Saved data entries
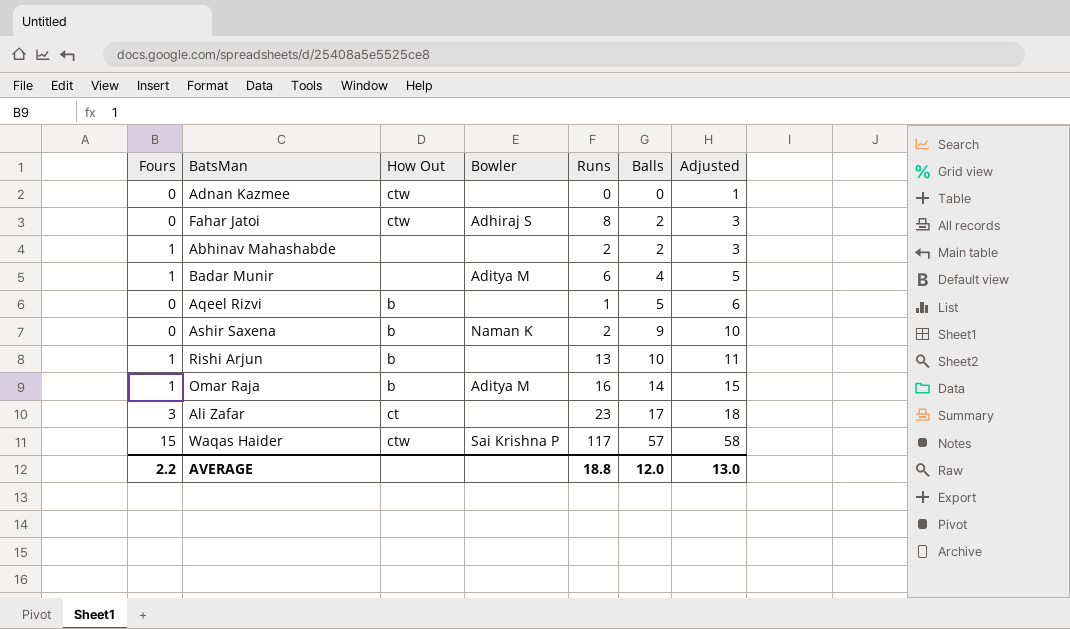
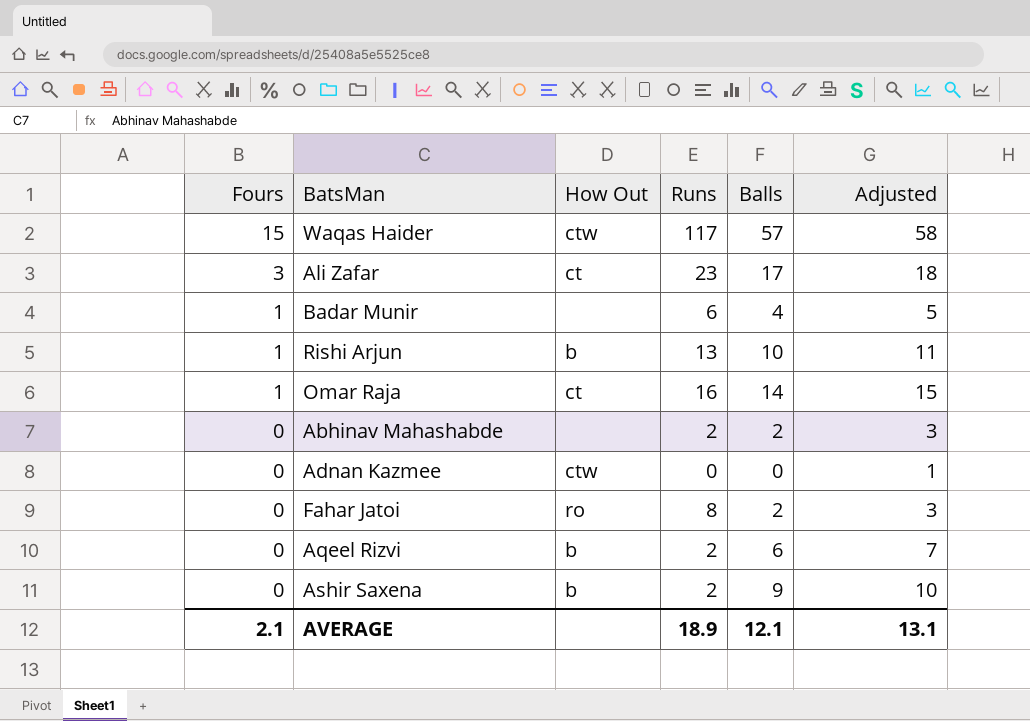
row order: Balls ascending -> Fours descending
column Bowler | position: 4 -> none
Omar Raja | How Out: b -> ct
Abhinav Mahashabde | Fours: 1 -> 0
Fahar Jatoi | How Out: ctw -> ro
Aqeel Rizvi | Runs: 1 -> 2
Aqeel Rizvi | Balls: 5 -> 6
Aqeel Rizvi | Adjusted: 6 -> 7
AVERAGE | Fours: 2.2 -> 2.1
AVERAGE | Runs: 18.8 -> 18.9
AVERAGE | Balls: 12.0 -> 12.1
AVERAGE | Adjusted: 13.0 -> 13.1

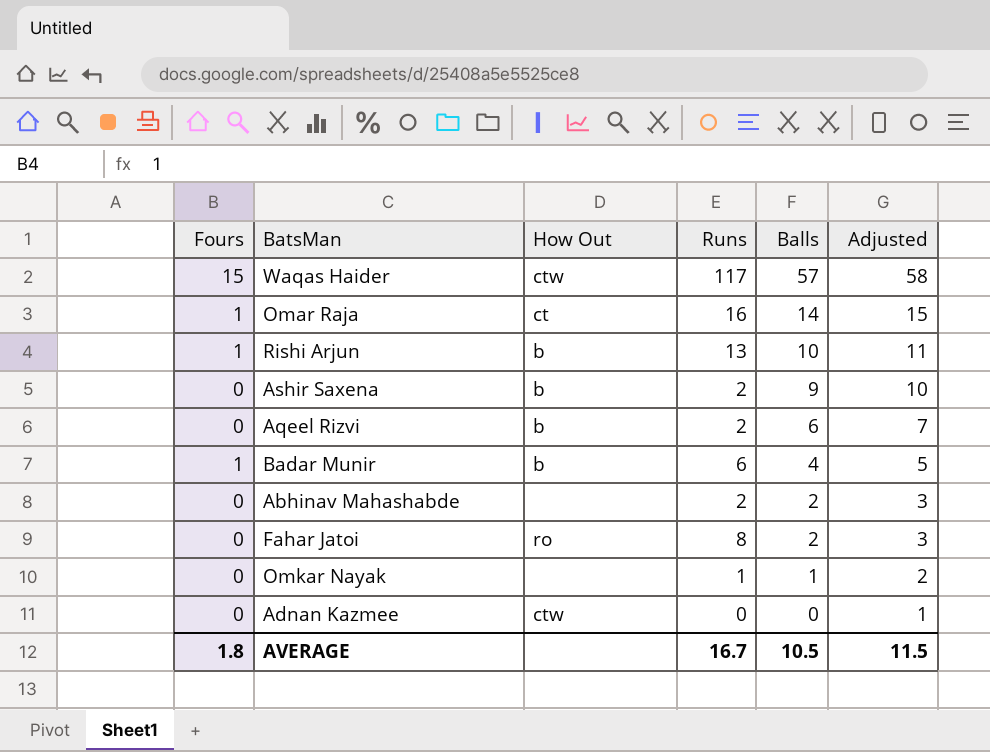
row order: Fours descending -> Balls descending
row Ali Zafar: 3 | ct | 23 | 17 | 18 -> none
Badar Munir | How Out: none -> b
row Omkar Nayak: none -> 0 | none | 1 | 1 | 2
AVERAGE | Fours: 2.1 -> 1.8
AVERAGE | Runs: 18.9 -> 16.7
AVERAGE | Balls: 12.1 -> 10.5
AVERAGE | Adjusted: 13.1 -> 11.5

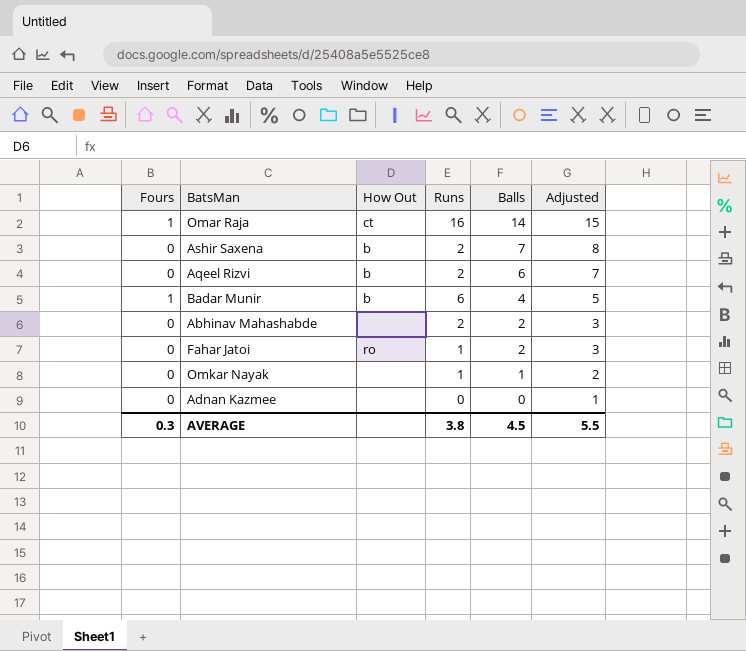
row Waqas Haider: 15 | ctw | 117 | 57 | 58 -> none
row Rishi Arjun: 1 | b | 13 | 10 | 11 -> none
Ashir Saxena | Balls: 9 -> 7
Ashir Saxena | Adjusted: 10 -> 8
Fahar Jatoi | Runs: 8 -> 1
Adnan Kazmee | How Out: ctw -> none
AVERAGE | Fours: 1.8 -> 0.3
AVERAGE | Runs: 16.7 -> 3.8
AVERAGE | Balls: 10.5 -> 4.5
AVERAGE | Adjusted: 11.5 -> 5.5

EXERCISE DESCRIPTION:
Hand back the records above exactly, leaving out every picture.

RESULT:
row order: Balls ascending -> Fours descending
column Bowler | position: 4 -> none
Omar Raja | How Out: b -> ct
Abhinav Mahashabde | Fours: 1 -> 0
Fahar Jatoi | How Out: ctw -> ro
Aqeel Rizvi | Runs: 1 -> 2
Aqeel Rizvi | Balls: 5 -> 6
Aqeel Rizvi | Adjusted: 6 -> 7
AVERAGE | Fours: 2.2 -> 2.1
AVERAGE | Runs: 18.8 -> 18.9
AVERAGE | Balls: 12.0 -> 12.1
AVERAGE | Adjusted: 13.0 -> 13.1

row order: Fours descending -> Balls descending
row Ali Zafar: 3 | ct | 23 | 17 | 18 -> none
Badar Munir | How Out: none -> b
row Omkar Nayak: none -> 0 | none | 1 | 1 | 2
AVERAGE | Fours: 2.1 -> 1.8
AVERAGE | Runs: 18.9 -> 16.7
AVERAGE | Balls: 12.1 -> 10.5
AVERAGE | Adjusted: 13.1 -> 11.5

row Waqas Haider: 15 | ctw | 117 | 57 | 58 -> none
row Rishi Arjun: 1 | b | 13 | 10 | 11 -> none
Ashir Saxena | Balls: 9 -> 7
Ashir Saxena | Adjusted: 10 -> 8
Fahar Jatoi | Runs: 8 -> 1
Adnan Kazmee | How Out: ctw -> none
AVERAGE | Fours: 1.8 -> 0.3
AVERAGE | Runs: 16.7 -> 3.8
AVERAGE | Balls: 10.5 -> 4.5
AVERAGE | Adjusted: 11.5 -> 5.5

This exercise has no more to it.